Dashuai, the early comer, probably has done the best for himself among the former dealers. Having realized that he couldn’t depend solely on phone dealing, in 2015, he started a small company that “specializes in repair, recycling and reselling.” Today it even has its own phone accessory brand and a Douyin account with 75,000 followers. His sales halved after the crackdown, but he is “zen about it.”

“Running a company is different from being an independent phone dealer. I had to wean myself off easy money and learn to cope with lean times,” he said.
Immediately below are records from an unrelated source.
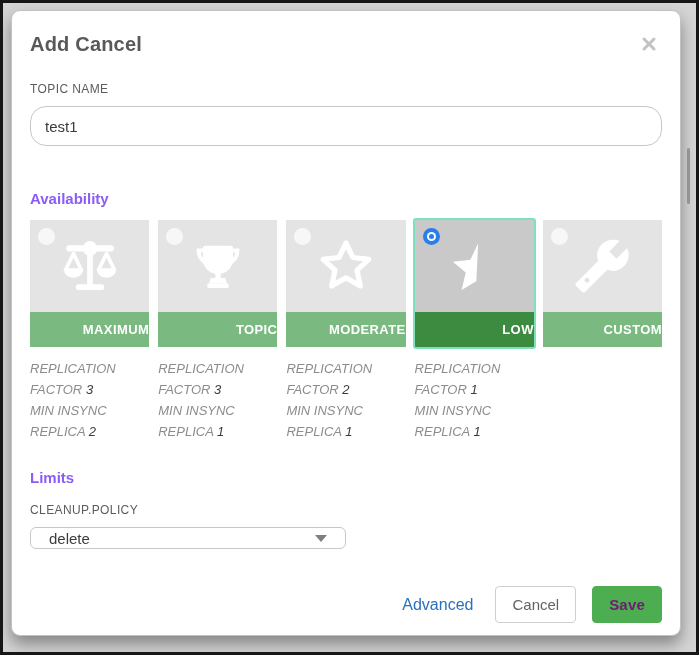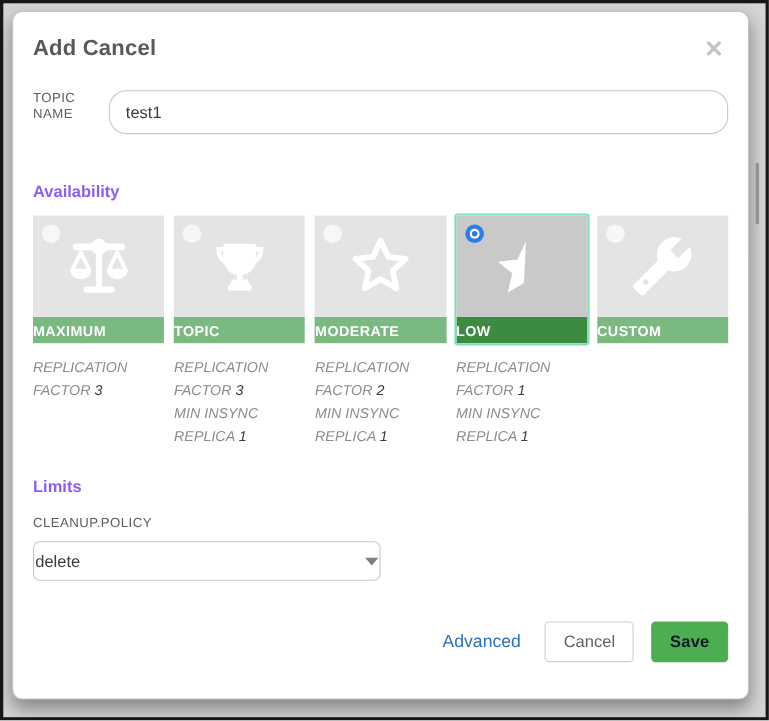--- a/index.html
+++ b/index.html
@@ -15,7 +15,7 @@
   .close-btn{width:18px;height:18px;margin:2px 4px 0 0;cursor:pointer;display:flex;align-items:center;justify-content:center;}
   
   .fields{display:flex;gap:28px;margin-top:26px;}
-  .field{display:flex;flex-direction:row;}
+  .field{display:flex;flex-direction:column;}
   .field.grow{flex:1;}
   .field.partitions{width:140px;flex:none;}
   .flabel{font-size:12px;color:#5c5c5c;letter-spacing:.4px;margin-bottom:10px;}

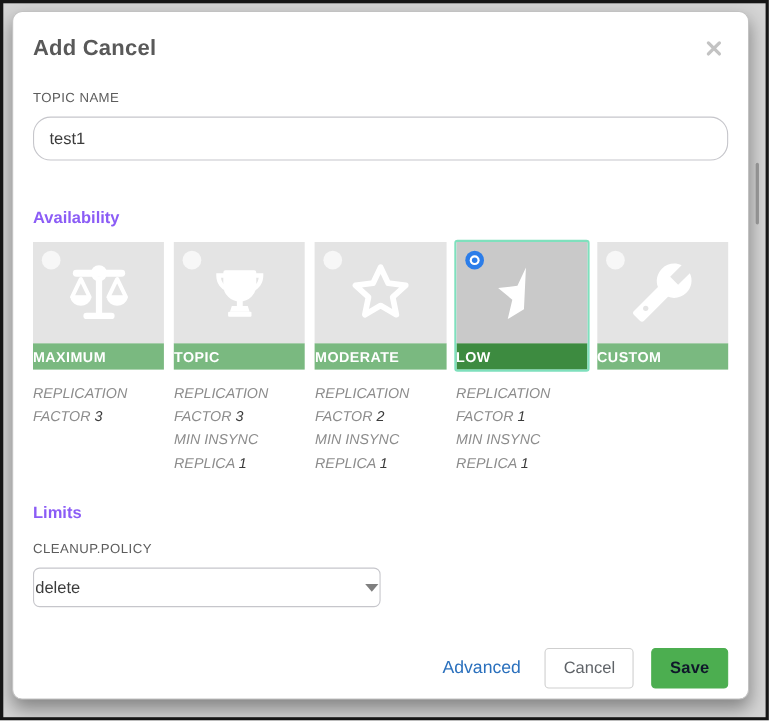--- a/index.html
+++ b/index.html
@@ -33,7 +33,7 @@
   .cards{display:flex;gap:9px;margin-top:13px;}
   .card{flex:1;cursor:pointer;position:relative;border-radius:1px;}
   .card-icon-area{height:92px;background:#e4e4e4;position:relative;display:flex;align-items:center;justify-content:center;}
-  .card-bar{height:24px;display:flex;align-items:center;justify-content:flex-start;background:#7ab980;}
+  .card-bar{height:35px;display:flex;align-items:center;justify-content:flex-end;background:#7ab980;}
   .card-bar span{color:#fff;font-size:13px;font-weight:bold;letter-spacing:.4px;}
   .card.selected{outline:2px solid #7fe0bd;outline-offset:0;}
   .card.selected .card-icon-area{background:#c9c9c9;}

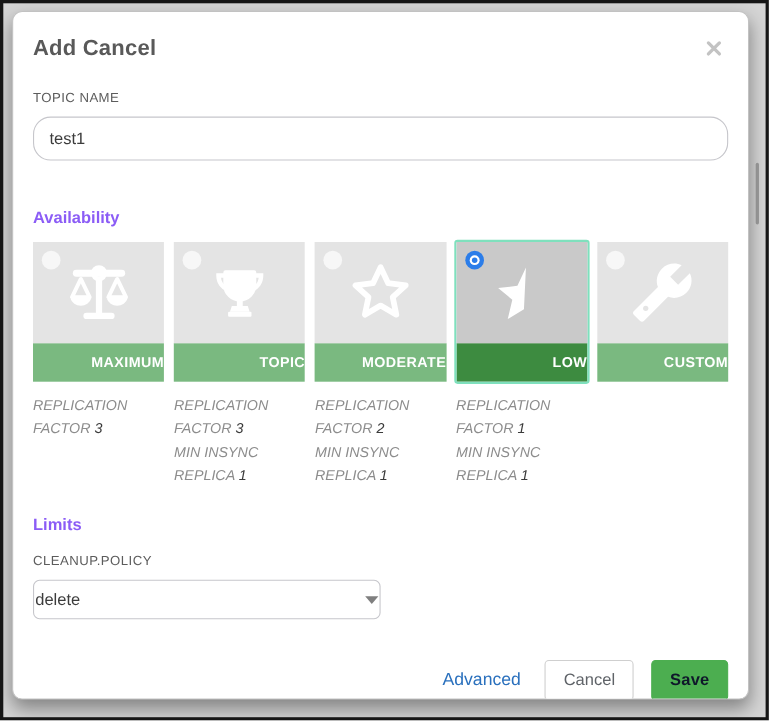--- a/index.html
+++ b/index.html
@@ -174,6 +174,7 @@
     <div class="details-row">
       <div class="detail-col">
         <div class="pair"><span>REPLICATION FACTOR</span> <span class="dv">3</span></div>
+        <div class="pair"><span>MIN INSYNC REPLICA</span> <span class="dv">2</span></div>
       </div>
       <div class="detail-col">
         <div class="pair"><span>REPLICATION FACTOR</span> <span class="dv">3</span></div>

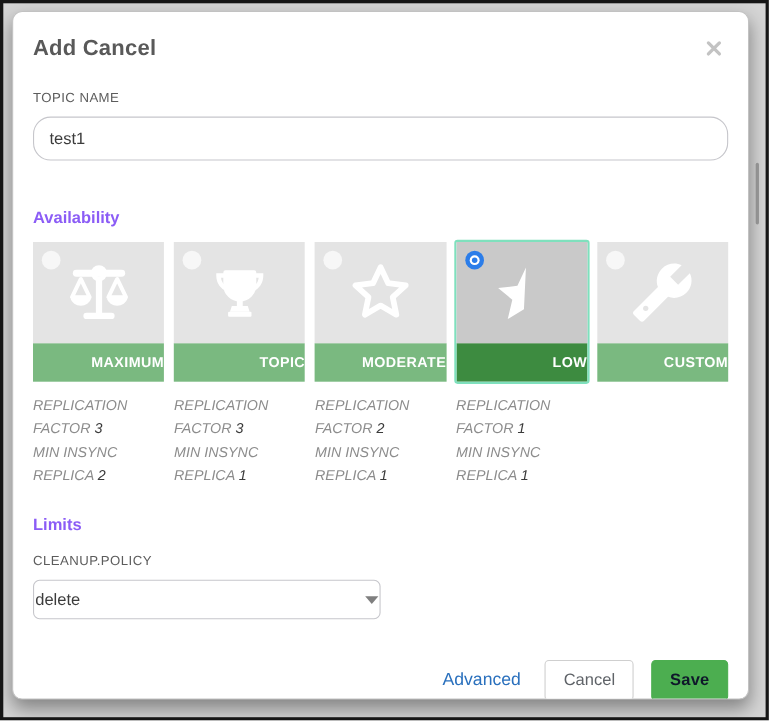--- a/index.html
+++ b/index.html
@@ -49,8 +49,8 @@
   
   .limits-head{margin-top:27px;}
   .cleanup-label{font-size:12px;color:#5c5c5c;letter-spacing:.4px;margin-top:17px;}
-  .selectbox{margin-top:10px;width:316px;height:36px;box-sizing:border-box;border:1px solid #c6c6cb;border-radius:6px;
-    display:flex;align-items:center;justify-content:space-between;padding:0 1px;cursor:pointer;background:#fff;}
+  .selectbox{margin-top:10px;width:316px;height:22px;box-sizing:border-box;border:1px solid #c6c6cb;border-radius:6px;
+    display:flex;align-items:center;justify-content:space-between;padding:0 18px;cursor:pointer;background:#fff;}
   .selectbox .val{font-size:15px;color:#3c3c3c;}
   .caret{width:0;height:0;border-left:6px solid transparent;border-right:6px solid transparent;border-top:7px solid #7f7f7f;}
   

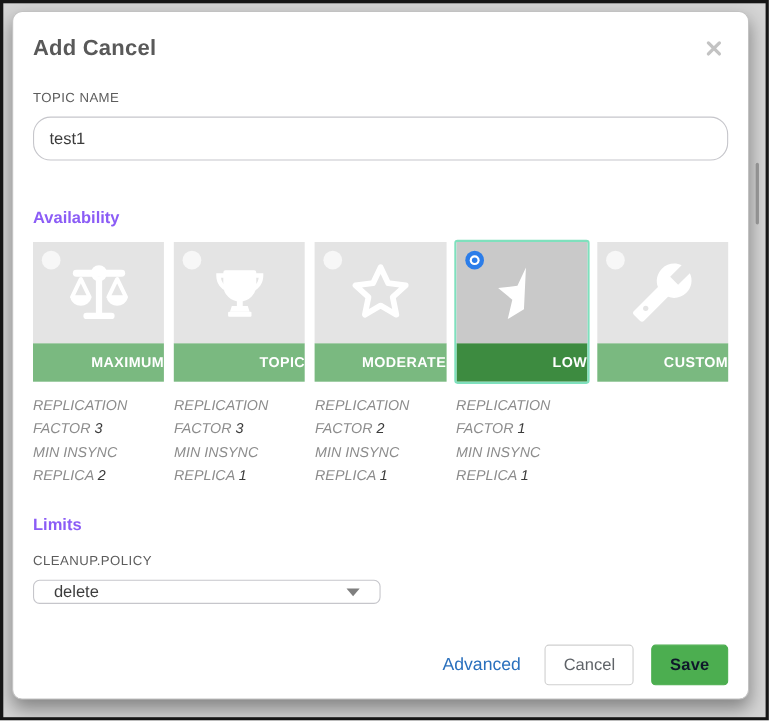--- a/index.html
+++ b/index.html
@@ -59,7 +59,7 @@
   .btn{height:37px;box-sizing:border-box;border-radius:4px;font-size:15px;display:flex;align-items:center;
     justify-content:center;padding:0 16px;cursor:pointer;font-family:"Liberation Sans","DejaVu Sans",sans-serif;}
   .btn-cancel{background:#fff;border:1px solid #cfcfcf;color:#5f6368;}
-  .btn-save{background:#4cae50;border:1px solid #4cae50;color:#0f172a;font-weight:bold;letter-spacing:.2px;}
+  .btn-save{background:#4cae50;border:1px solid #4cae50;color:#701a75;font-weight:bold;letter-spacing:.2px;}
   .white-icon{display:block;}
 </style>
 </head>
Guanlong also founded a company, called Zhongtian Chaogou. He started by selling second-hand electronics, and is now trying to become an influencer representing phone reviewers. The age of blasting ads on WeChat is long gone, he said. “If you don’t know platforms, or analytics, or web traffic, or customers, you can’t sell phones anymore,” he said.

Hunting new hustles

He might be talking about Aqiang, who thought about becoming a phone reviewer on Douyin, but none of his videos had more than a few hundred views.

“We small guys can’t beat big platforms,” he said. Second-hand phones, from influencing to sales, are moving onto “big platforms.”

But there will always be plenty of hopeful youngsters hustling in Huaqiangbei. They will just move on to the next hustle like they always have and always will.